··· Data

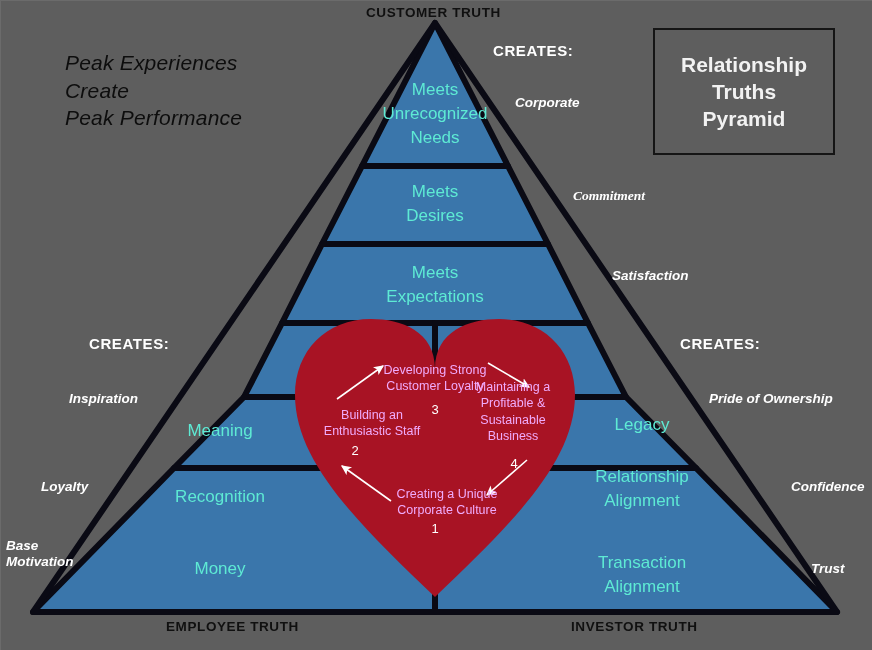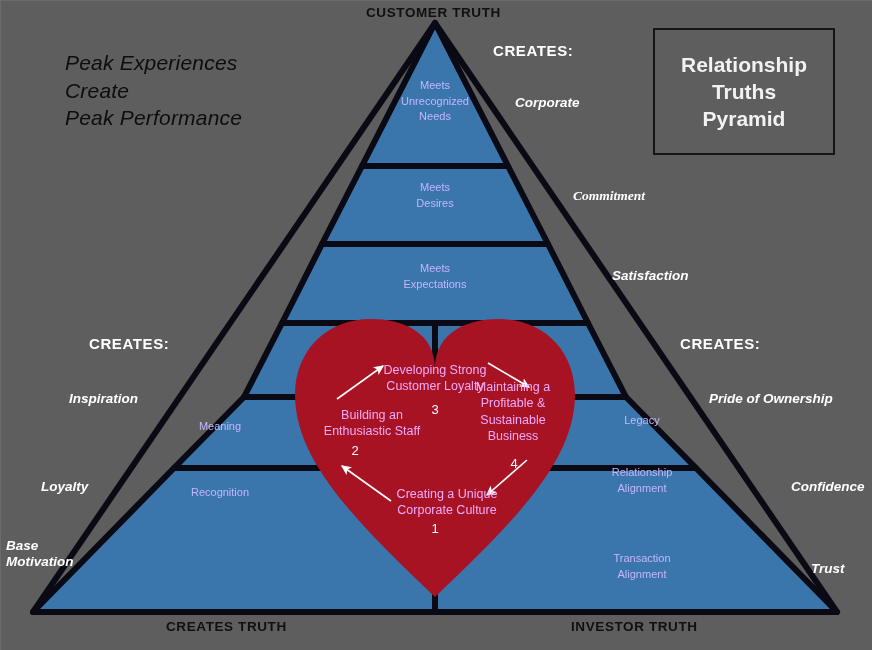--- a/index.html
+++ b/index.html
@@ -99,22 +99,22 @@
   .out-satisfaction { left: 611px; top: 267px; }
   .out-inspiration  { left: 68px;  top: 390px; }
   .out-loyalty      { left: 40px;  top: 478px; }
   .out-basemot      { left: 5px;   top: 537px; text-align: left; }
   .out-pride        { left: 708px; top: 390px; }
   .out-confidence   { left: 790px; top: 478px; }
   .out-trust        { left: 810px; top: 560px; }
 
   
   .tier-label {
-    color: #c4b5fd;
-    font-size: 11px;
+    color: #5eead4;
+    font-size: 17px;
     text-align: center;
     line-height: 1.42;
     width: 220px;
     transform: translateX(-50%);
   }
   .t-unrecognized { left: 434px; top: 77px; }
   .t-desires      { left: 434px; top: 179px; }
   .t-expectations { left: 434px; top: 260px; }
   .t-meaning      { left: 219px; top: 418px; }
   .t-recognition  { left: 219px; top: 484px; }
@@ -204,21 +204,21 @@
 Create
 Peak Performance</div>
 
   <div class="ov title-box">
     <div class="tb-text">Relationship
 Truths
 Pyramid</div>
   </div>
 
   <div class="ov truth-label truth-customer">CUSTOMER TRUTH</div>
-  <div class="ov truth-label truth-employee">CREATES TRUTH</div>
+  <div class="ov truth-label truth-employee">EMPLOYEE TRUTH</div>
   <div class="ov truth-label truth-investor">INVESTOR TRUTH</div>
 
   <div class="ov creates creates-top">CREATES:</div>
   <div class="ov creates creates-left">CREATES:</div>
   <div class="ov creates creates-right">CREATES:</div>
 
   <div class="ov outcome out-evangelism">Corporate</div>
   <div class="ov outcome out-commitment">Commitment</div>
   <div class="ov outcome out-satisfaction">Satisfaction</div>
 
@@ -234,20 +234,21 @@
   <div class="ov tier-label t-unrecognized">Meets
 Unrecognized
 Needs</div>
   <div class="ov tier-label t-desires">Meets
 Desires</div>
   <div class="ov tier-label t-expectations">Meets
 Expectations</div>
 
   <div class="ov tier-label t-meaning">Meaning</div>
   <div class="ov tier-label t-recognition">Recognition</div>
+  <div class="ov tier-label t-money">Money</div>
 
   <div class="ov tier-label t-legacy">Legacy</div>
   <div class="ov tier-label t-relalign">Relationship
 Alignment</div>
   <div class="ov tier-label t-transalign">Transaction
 Alignment</div>
 
   <div class="ov heart-text h-loyalty">Developing Strong
 Customer Loyalty</div>
   <div class="ov heart-text h-staff">Building an

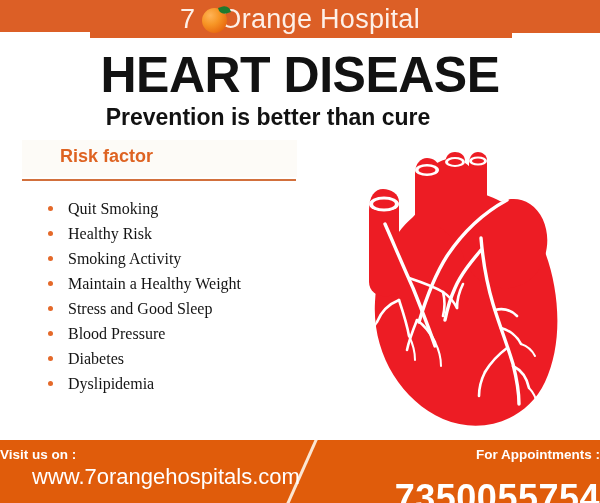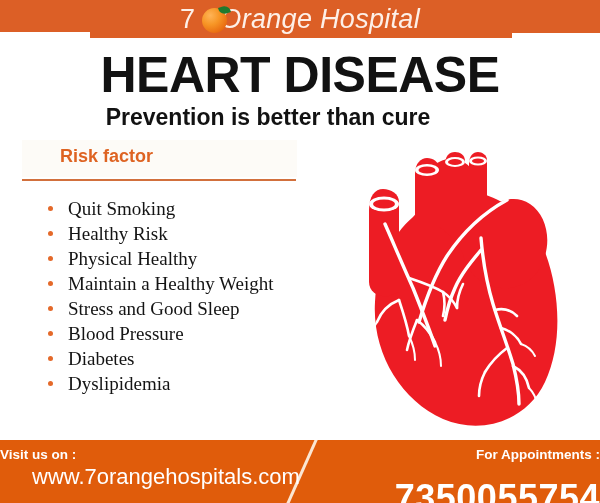--- a/index.html
+++ b/index.html
@@ -54,21 +54,21 @@
     justify-content: center;
     gap: 7px;
     color: #fdf0e8;
     font-size: 27px;
     letter-spacing: 0.3px;
     font-family: "Liberation Sans", sans-serif;
     z-index: 3;
     white-space: nowrap;
   }
   .brand-seven { font-size: 27px; }
-  .brand-rest { font-size: 27px; margin-left: -16px; font-style: italic; }
+  .brand-rest { font-size: 27px; margin-left: -16px; }
 
   
   .orange-logo {
     position: relative;
     display: inline-block;
     width: 27px;
     height: 27px;
     flex: 0 0 auto;
   }
   .orange-logo .fruit {
@@ -147,21 +147,21 @@
     width: 320px;
     margin: 0;
     padding: 0;
     list-style: none;
   }
   .risk-list li {
     position: relative;
     padding-left: 22px;
     height: 25px;
     line-height: 25px;
-    font-size: 19px;
+    font-size: 16px;
     color: #141414;
     font-family: "Liberation Serif", serif;
     white-space: nowrap;
   }
   .risk-list li .dot {
     position: absolute;
     left: 2px;
     top: 10px;
     width: 5px;
     height: 5px;
@@ -254,21 +254,21 @@
   <div class="main-title">HEART DISEASE</div>
   <div class="sub-title">Prevention is better than cure</div>
 
   <div class="risk-panel"></div>
   <div class="risk-heading">Risk factor</div>
   <div class="risk-rule"></div>
 
   <ul class="risk-list">
     <li><span class="dot"></span><span>Quit Smoking</span></li>
     <li><span class="dot"></span><span>Healthy Risk</span></li>
-    <li><span class="dot"></span><span>Physical Healthy</span></li>
+    <li><span class="dot"></span><span>Smoking Activity</span></li>
     <li><span class="dot"></span><span>Maintain a Healthy Weight</span></li>
     <li><span class="dot"></span><span>Stress and Good Sleep</span></li>
     <li><span class="dot"></span><span>Blood Pressure</span></li>
     <li><span class="dot"></span><span>Diabetes</span></li>
     <li><span class="dot"></span><span>Dyslipidemia</span></li>
   </ul>
 
   <div class="heart-wrap">
     <svg width="235" height="300" viewBox="0 0 235 300" xmlns="http://www.w3.org/2000/svg">
       <g>

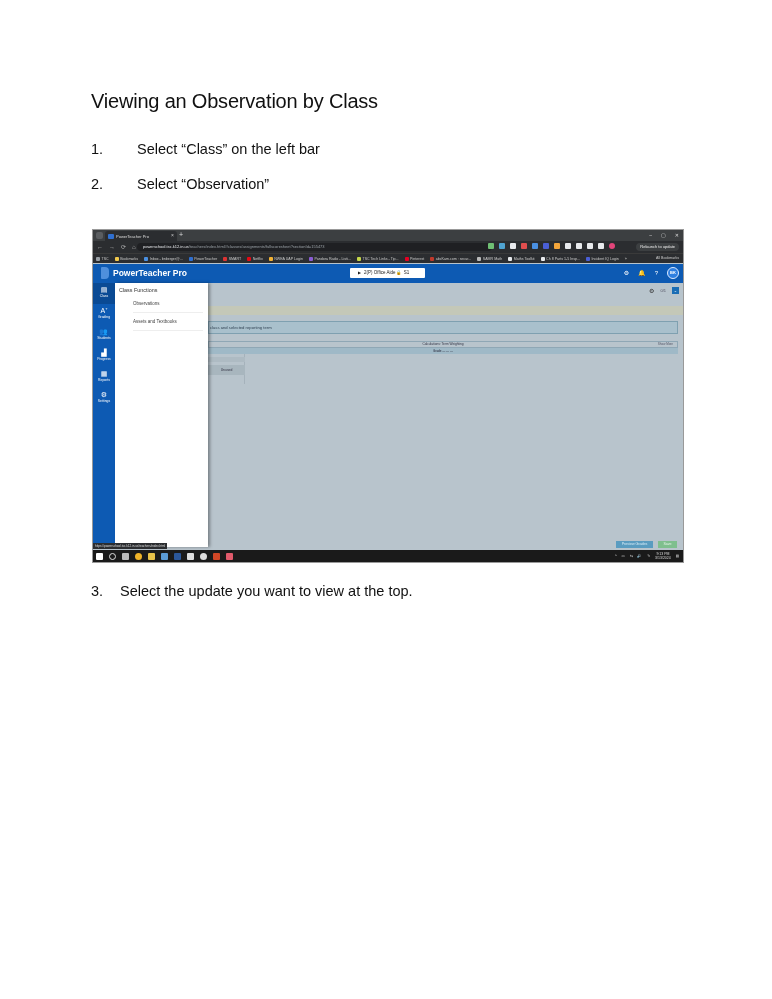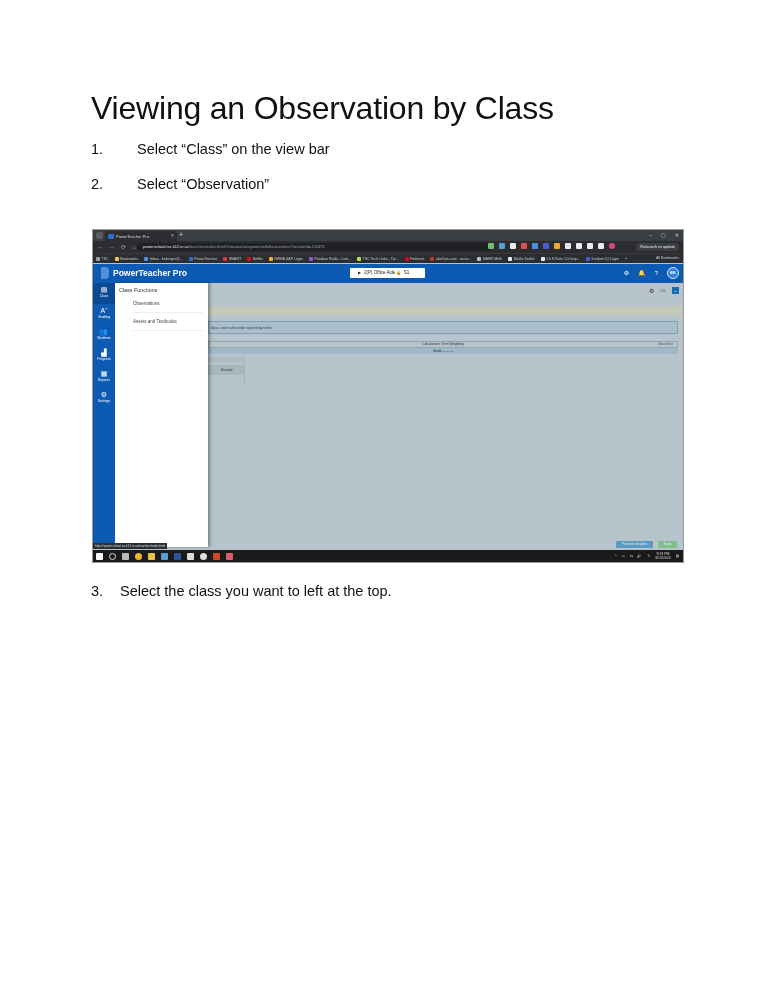--- a/index.html
+++ b/index.html
@@ -1,19 +1,19 @@
 <!DOCTYPE html>
 <html><head>
 <meta charset="utf-8">
 <style>
   * { box-sizing: border-box; margin: 0; padding: 0; }
   html, body { width: 772px; height: 999px; background: #ffffff; overflow: hidden; }
   body { position: relative; font-family: "Liberation Sans", sans-serif; color: #111; }
 
-  .doc-title { position: absolute; left: 91px; top: 90px; font-size: 32px; font-weight: normal; color: #111; letter-spacing: -0.2px; }
+  .doc-title { position: absolute; left: 91px; top: 90px; font-size: 20px; font-weight: normal; color: #111; letter-spacing: -0.2px; }
   .step { position: absolute; font-size: 14.5px; color: #111; }
   .step .num { position: absolute; left: 0; }
   .step .txt { position: absolute; white-space: nowrap; }
   .step1 { left: 91px; top: 141px; }
   .step1 .txt, .step2 .txt { left: 46px; }
   .step2 { left: 91px; top: 176px; }
   .step3 { left: 91px; top: 583px; }
   .step3 .txt { left: 29px; }
 
   
@@ -85,21 +85,21 @@
   .tray { position: absolute; right: 4px; top: 2px; display: flex; gap: 5px; align-items: center; color: #ddd; font-size: 3.5px; }
   .tray .clock { text-align: center; line-height: 4px; }
 </style>
 </head>
 <body>
 
 <h1 class="doc-title">Viewing an Observation by Class</h1>
 
 <div class="step step1">
   <span class="num">1.</span>
-  <span class="txt">Select “Class” on the view bar</span>
+  <span class="txt">Select “Class” on the left bar</span>
 </div>
 <div class="step step2">
   <span class="num">2.</span>
   <span class="txt">Select “Observation”</span>
 </div>
 
 <div class="shot">
 
   <div class="tabstrip">
     <span class="win-menu"></span>
@@ -302,14 +302,14 @@
         <span>9:13 PM</span><br>
         <span>3/13/2024</span>
       </span>
       <span>▤</span>
     </div>
   </div>
 </div>
 
 <div class="step step3">
   <span class="num">3.</span>
-  <span class="txt">Select the class you want to left at the top.</span>
+  <span class="txt">Select the update you want to view at the top.</span>
 </div>
 
 </body></html>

······

Nothing but the lines from the beginning of the material through the line with "537px; text-align: left;" should appear, printed exactly, with no pictures among them.

Result for this task:
--- a/index.html
+++ b/index.html
@@ -99,22 +99,22 @@
   .out-satisfaction { left: 611px; top: 267px; }
   .out-inspiration  { left: 68px;  top: 390px; }
   .out-loyalty      { left: 40px;  top: 478px; }
   .out-basemot      { left: 5px;   top: 537px; text-align: left; }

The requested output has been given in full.